Embora os escritos teológicos e místicos de São Bernardo tenham produzido um efeito imediato em seus contemporâneos monásticos, nos teólogos, nos bispos de espírito aberto e no seu clero, era outra pessoa que estava destinada a levar essa nova espiritualidade centrada em Cristo às pessoas comuns. Para São Bernardo e os novos membros da Ordem de Cister, sua espiritualidade era mais do que adequada para conduzi-los aos cumes da via mística, mas seu voto de estabilidade ainda os impedia de levar sua recém-descoberta espiritualidade cristocêntrica ao mundo que tanto necessitava dela.
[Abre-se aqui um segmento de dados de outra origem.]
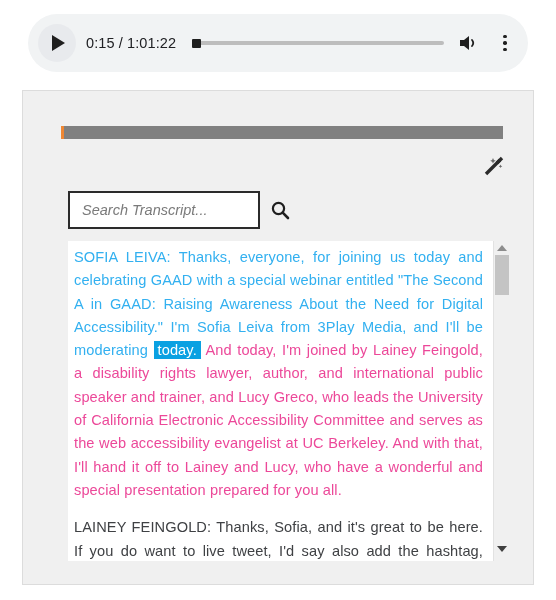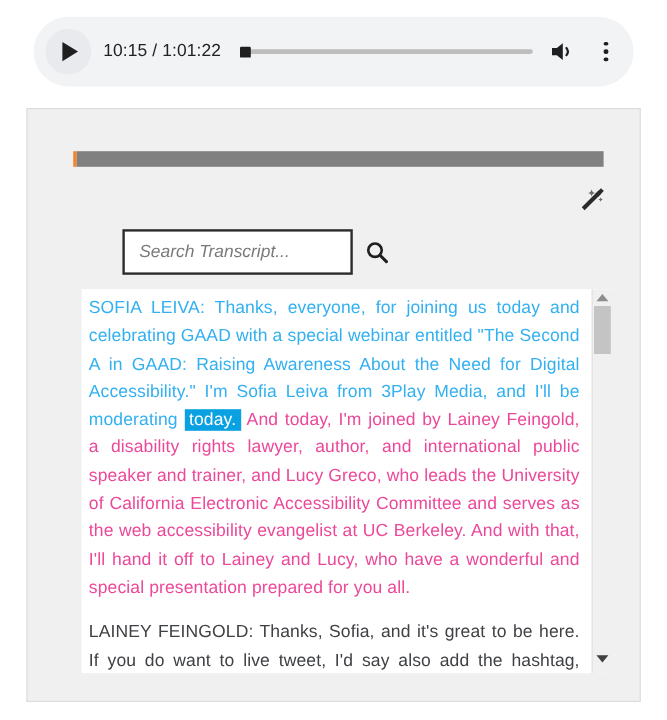--- a/index.html
+++ b/index.html
@@ -271,7 +271,7 @@
       <div class="play-tri"></div>
     </div>
 
-    <div class="time-display">10:15 / 1:01:22</div>
+    <div class="time-display">0:15 / 1:01:22</div>
 
     <div class="scrub-area">
       <div class="scrub-track"></div>

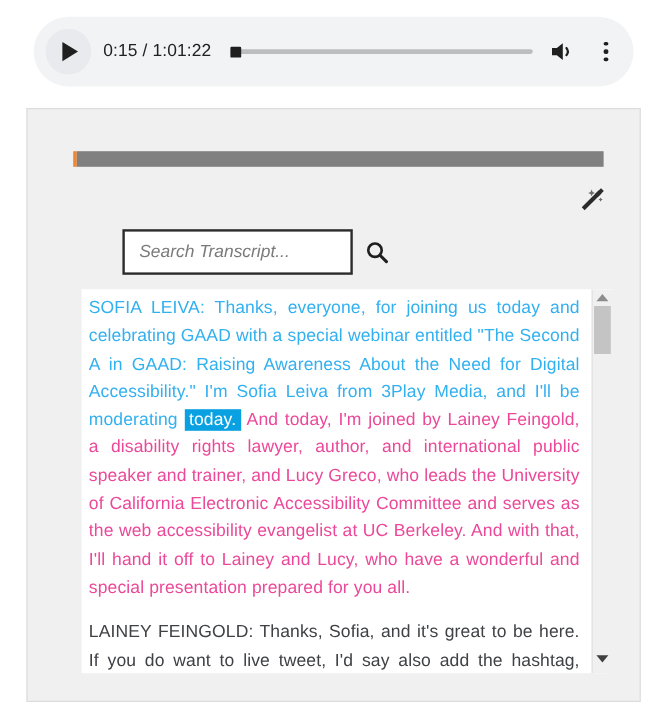--- a/index.html
+++ b/index.html
@@ -152,7 +152,6 @@
     left: 45px;
     top: 100px;
     display: flex;
-    margin-left: 34px;
   }
   .search-box {
     width: 192px;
Nos anos que se seguiram à morte de Bernardo, um número cada vez maior de pequenos grupos de homens fervorosos, alguns dos quais tinham peregrinado à Terra Santa, dedicaram-se a levar uma vida mais centrada no Evangelho e a pregar aos outros que fizessem o mesmo.
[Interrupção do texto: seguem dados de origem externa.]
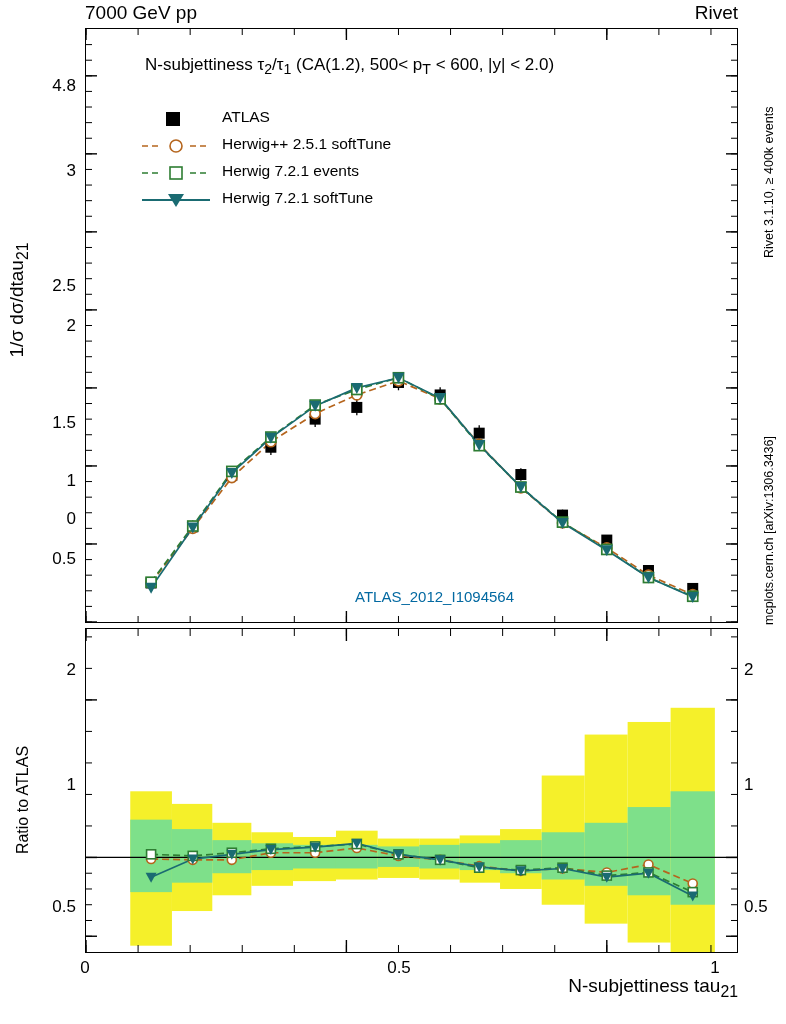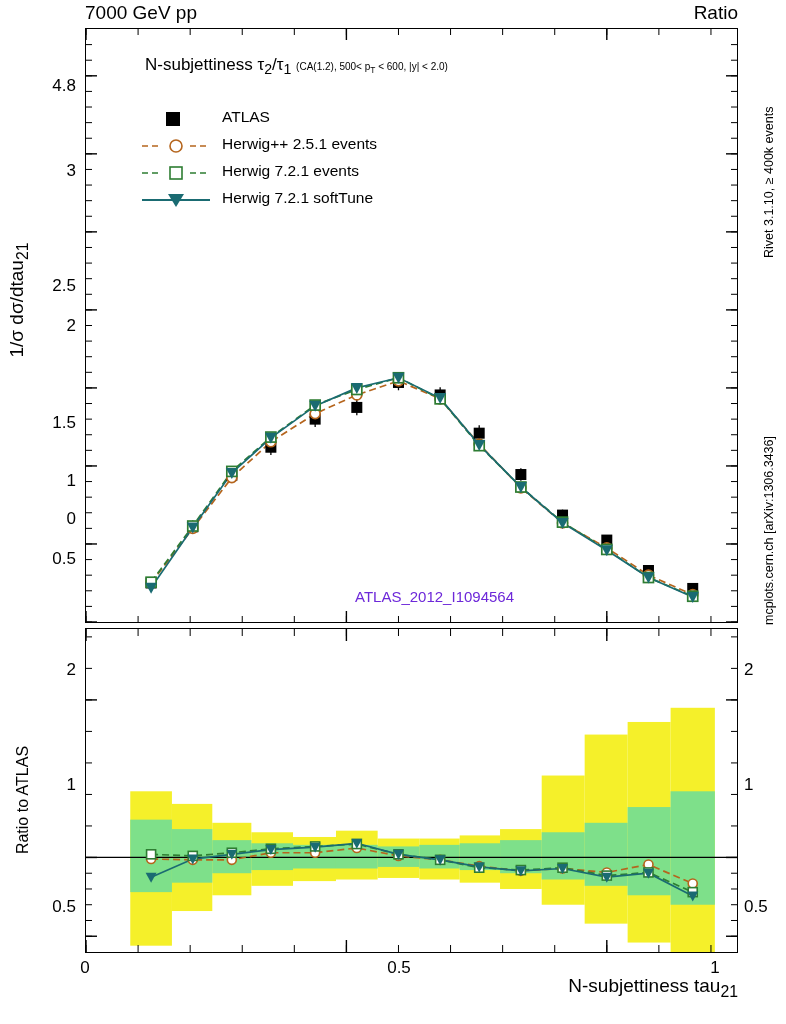--- a/index.html
+++ b/index.html
@@ -95,7 +95,7 @@
 <div id="root">
 
   <div class="txt" id="hdr-left">7000 GeV pp</div>
-  <div class="txt" id="hdr-right">Ratio</div>
+  <div class="txt" id="hdr-right">Rivet</div>
 
   <div class="vert blk" style="left:762px; top:258px;">Rivet 3.1.10, ≥ 400k events</div>
   <div class="vert blk" style="left:762px; top:625px;">mcplots.cern.ch [arXiv:1306.3436]</div>

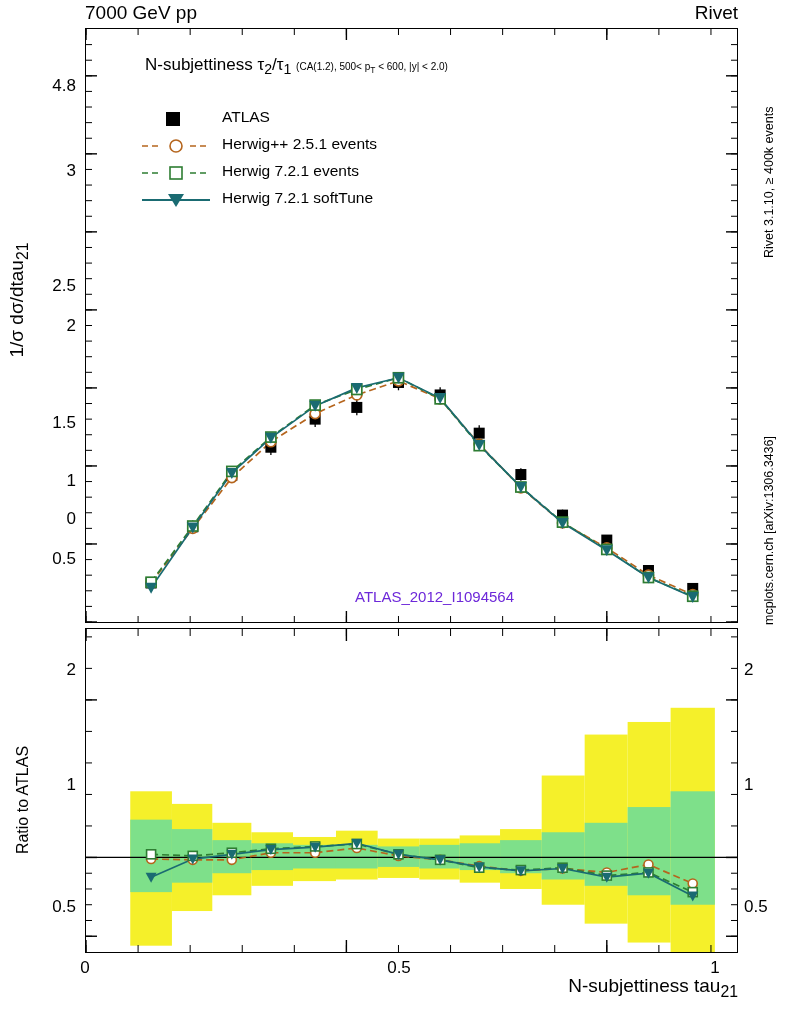--- a/index.html
+++ b/index.html
@@ -316,7 +316,7 @@
   </div>
 
   <div id="plot-title">
-    N-subjettiness&nbsp;τ<sub>2</sub>/τ<sub>1</sub>&nbsp;<span style="font-size:10px;text-align:right;">(CA(1.2), 500&lt; p<sub>T</sub> &lt; 600, |y| &lt; 2.0)</span>
+    N-subjettiness&nbsp;τ<sub>2</sub>/τ<sub>1</sub>&nbsp;<span style="font-size:17px;text-align:right;">(CA(1.2), 500&lt; p<sub>T</sub> &lt; 600, |y| &lt; 2.0)</span>
   </div>
 
   <div id="legend">

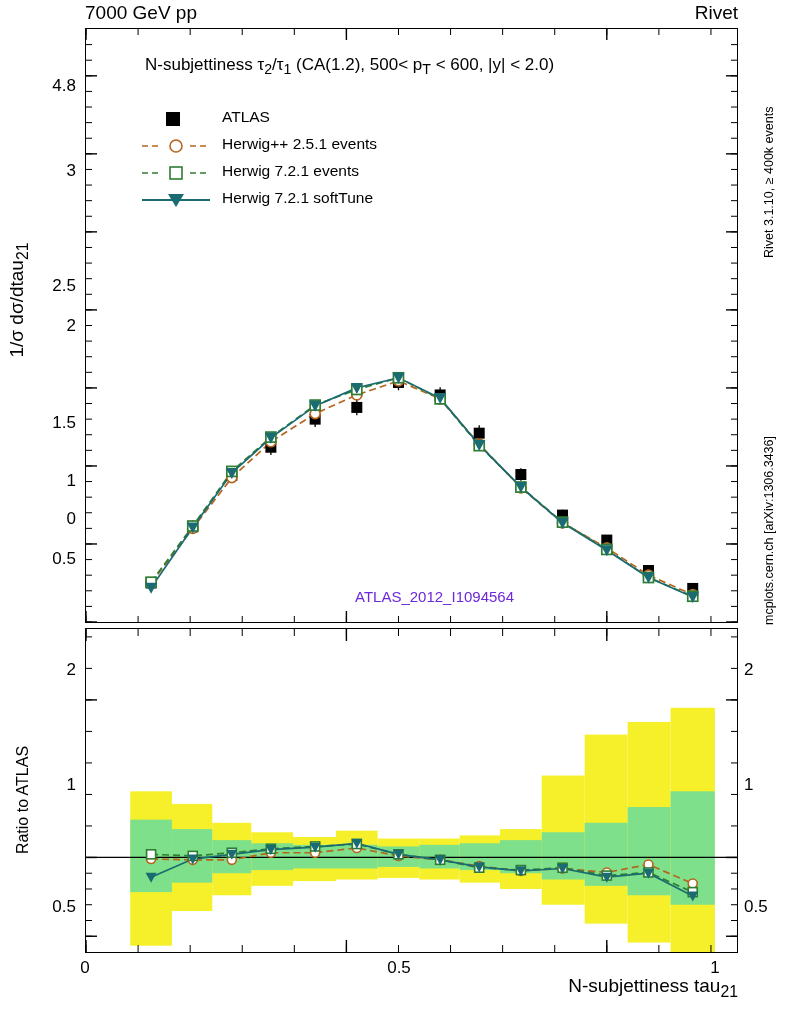--- a/index.html
+++ b/index.html
@@ -336,7 +336,7 @@
           <circle cx="36" cy="14" r="6" fill="none" stroke="#b5651d" stroke-width="1.6"></circle>
         </svg>
       </span>
-      <span class="leg-txt">Herwig++ 2.5.1 events</span>
+      <span class="leg-txt">Herwig++ 2.5.1 softTune</span>
     </div>
     <div class="leg-row">
       <span class="leg-sym">

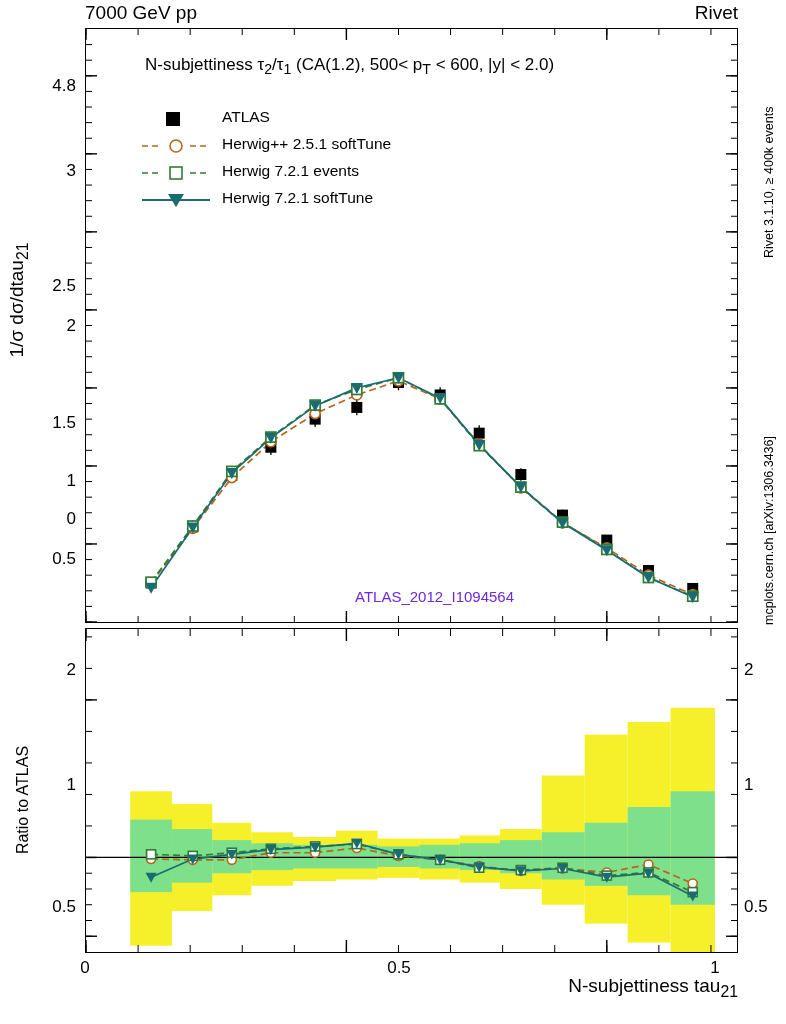--- a/index.html
+++ b/index.html
@@ -83,7 +83,7 @@
   
   #watermark {
     position:absolute; left:355px; top:588px;
-    font-size:15px; color:#6d28d9;
+    font-size:15px; color:#0369a1;
   }
 
   svg { display:block; }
Não havia dúvida de que a renovação que tentavam promover era necessária, pois o longo e depressivo esvaziamento espiritual da Idade das Trevas havia afetado a fibra moral de uma Igreja carente da vida mística interior que estava prestes a reanimá-la. O texto do IV Concílio de Latrão (1215), que se avizinhava, pintava um quadro sombrio dos males decorrentes das irregularidades clericais que era chamado a remediar. No entanto, já fora constatado que os numerosos grupos de homens com espírito evangélico que haviam se proposto a renovar a Igreja não eram adequados para a tarefa. Com toda a boa vontade do mundo, eles haviam se transformado em “evangelizadores ranzinzas”, carregados de raiva e de ódio contra o clero (o qual talvez merecesse suas invectivas); mas deste modo eles jamais o converteriam, pois só os humildes podem falar aos dissolutos e aos depravados com alguma esperança de serem ouvidos.
O homem que faria o que eles não conseguiram fazer nasceu trinta anos após a morte de São Bernardo. Ele não só se alimentou do fervor de outros que tinham visitado os lugares santos, como ele próprio foi até eles. Seu nome era São Francisco de Assis.
Ao contrário de São Bernardo, Francisco foi chamado a levar a nova espiritualidade a pessoas comuns como ele, fundando uma nova ordem religiosa que lhe permitiu fazê-lo em grande escala. Com os franciscanos, começaram a florescer outras ordens mendicantes, todas elas tentando, à sua maneira, responder às necessidades de uma cristandade que caía novamente no paganismo. Os franciscanos nasceram de um movimento laico; os carmelitas, da vida eremítica; e os dominicanos devem muito à vida monástica que adaptaram em benefício dos que definhavam espiritualmente no mundo.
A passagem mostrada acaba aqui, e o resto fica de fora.